The gist of the letter is that during the Senate hearings over the Iran-Contra scandal in 1987, Al Gore asked Oliver North why he bought a $60,000 security system. Oliver supposedly answered that he needed it because he needed to protect his family from Osama bin Laden, who he said was "the most evil person alive that I know of".

This story is BS on many levels.

For one thing, Al Gore was not on the United States Senate Select Committee on Secret Military Assistance to Iran and the Nicaraguan Opposition, so he never questioned Oliver North on the subject. The questioner was actually the committee counsel, John Nields.

Second (and relatively insignificant), Oliver North did purchase a security system with money acquired from his Iran-Contra activities, but it cost only $16,000.

Third, while he did claim that he needed the security system to protect his family from a terrorist, the terrorist that he named was Libyan terrorist Abu Nidal, not Osama bin Laden, who was an American ally at the time fighting with the Muja-Hadeen against the Soviet occupation of Afghanistan.

Savage was also peddling the equally false story that the US insisted that the Israelis free Mohammed Atta from prison, allowing him to mastermind the September 11th attack.

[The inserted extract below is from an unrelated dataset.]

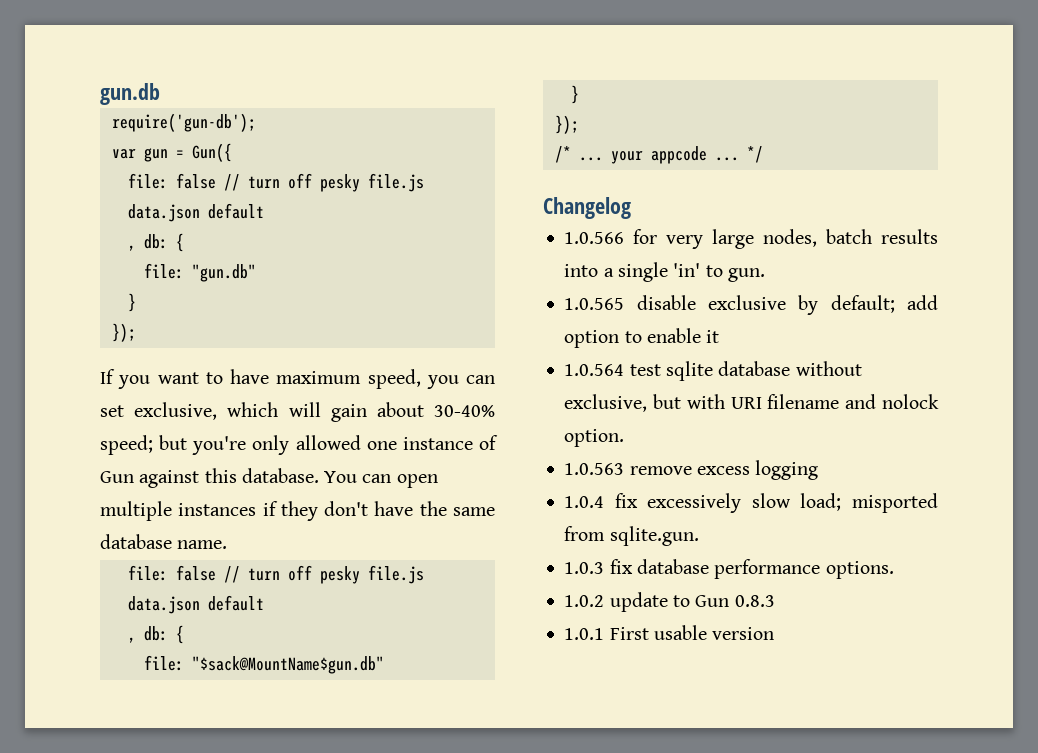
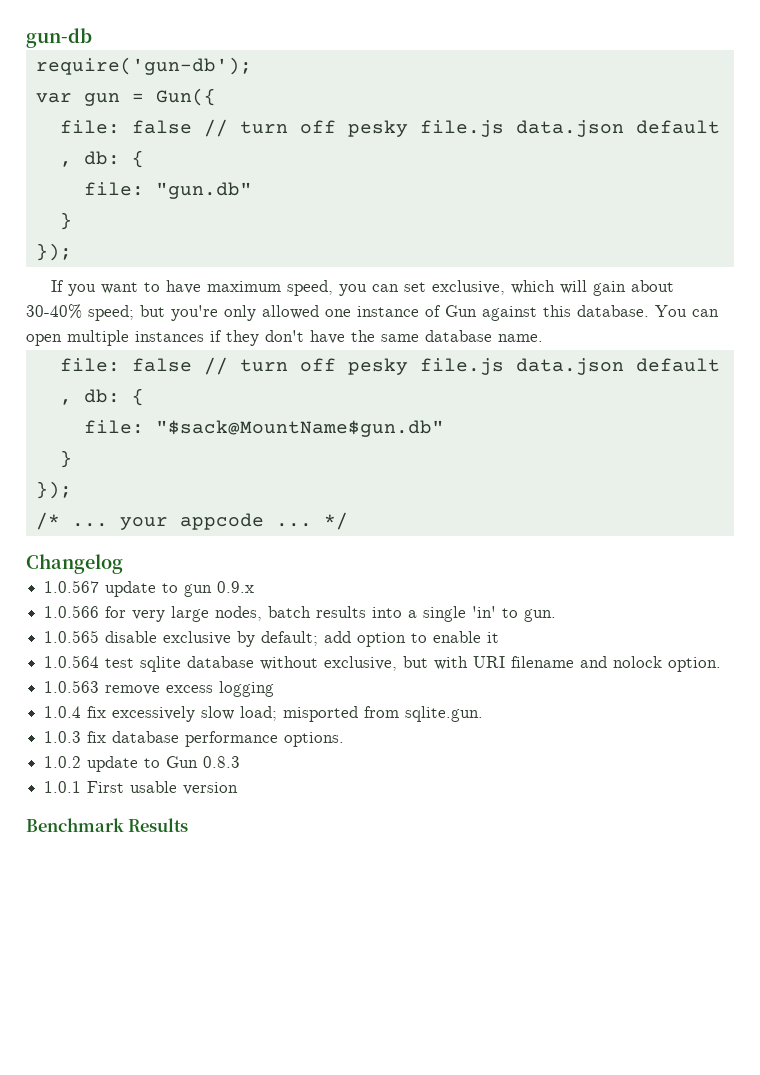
[100,83,160,105] gun.db -> [26,28,92,48] gun-db
(631, 208) none -> [44,580,255,597] // 1.0.567 update to gun 0.9.x
(775, 633) none -> [26,818,189,832] // Benchmark Results

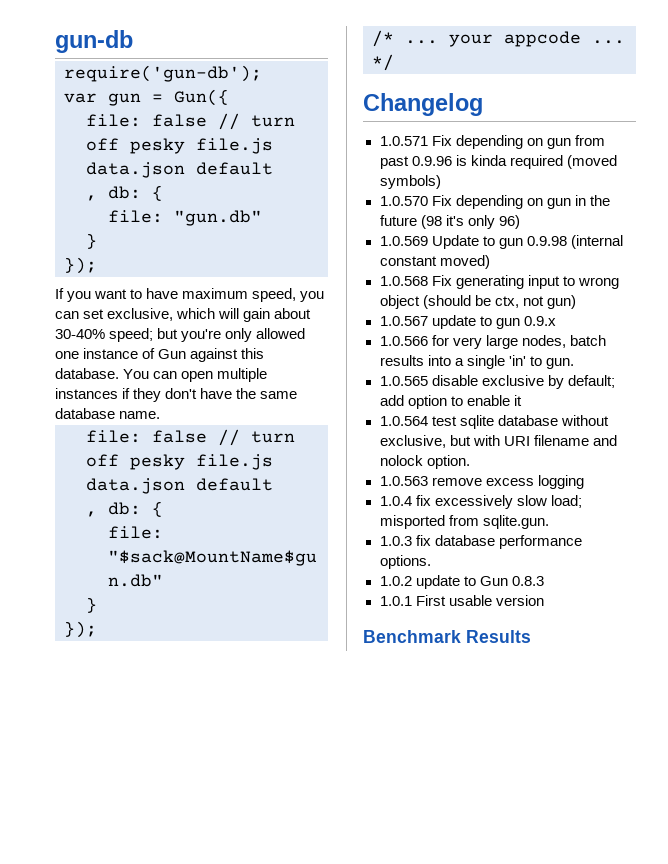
(123, 564) none -> [379,135,605,149] [379,155,617,169] [379,175,441,189] [379,195,610,209] [379,215,520,229] [379,235,623,249] [379,255,490,269] [379,275,619,289] [379,295,576,309] // 1.0.571 Fix depending on gun from past 0.9.96 is kinda required (moved symbols) // 1.0.570 Fix depending on gun in the future (98 it's only 96) // 1.0.569 Update to gun 0.9.98 (internal constant moved) // 1.0.568 Fix generating input to wrong object (should be ctx, not gun)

There was some confusion, but Mahmoud Atta, the person extradited to Israel in 1990 is a different person who is still serving a life sentence in Israel.

It took mere seconds for me to do a basic fact-check on these stories through Snopes.com, but Michael Savage apparently wasn't inclined to do a pathetically easy fact check on information he received from a chain letter if it seemed to back his anti-Islamic rhetoric.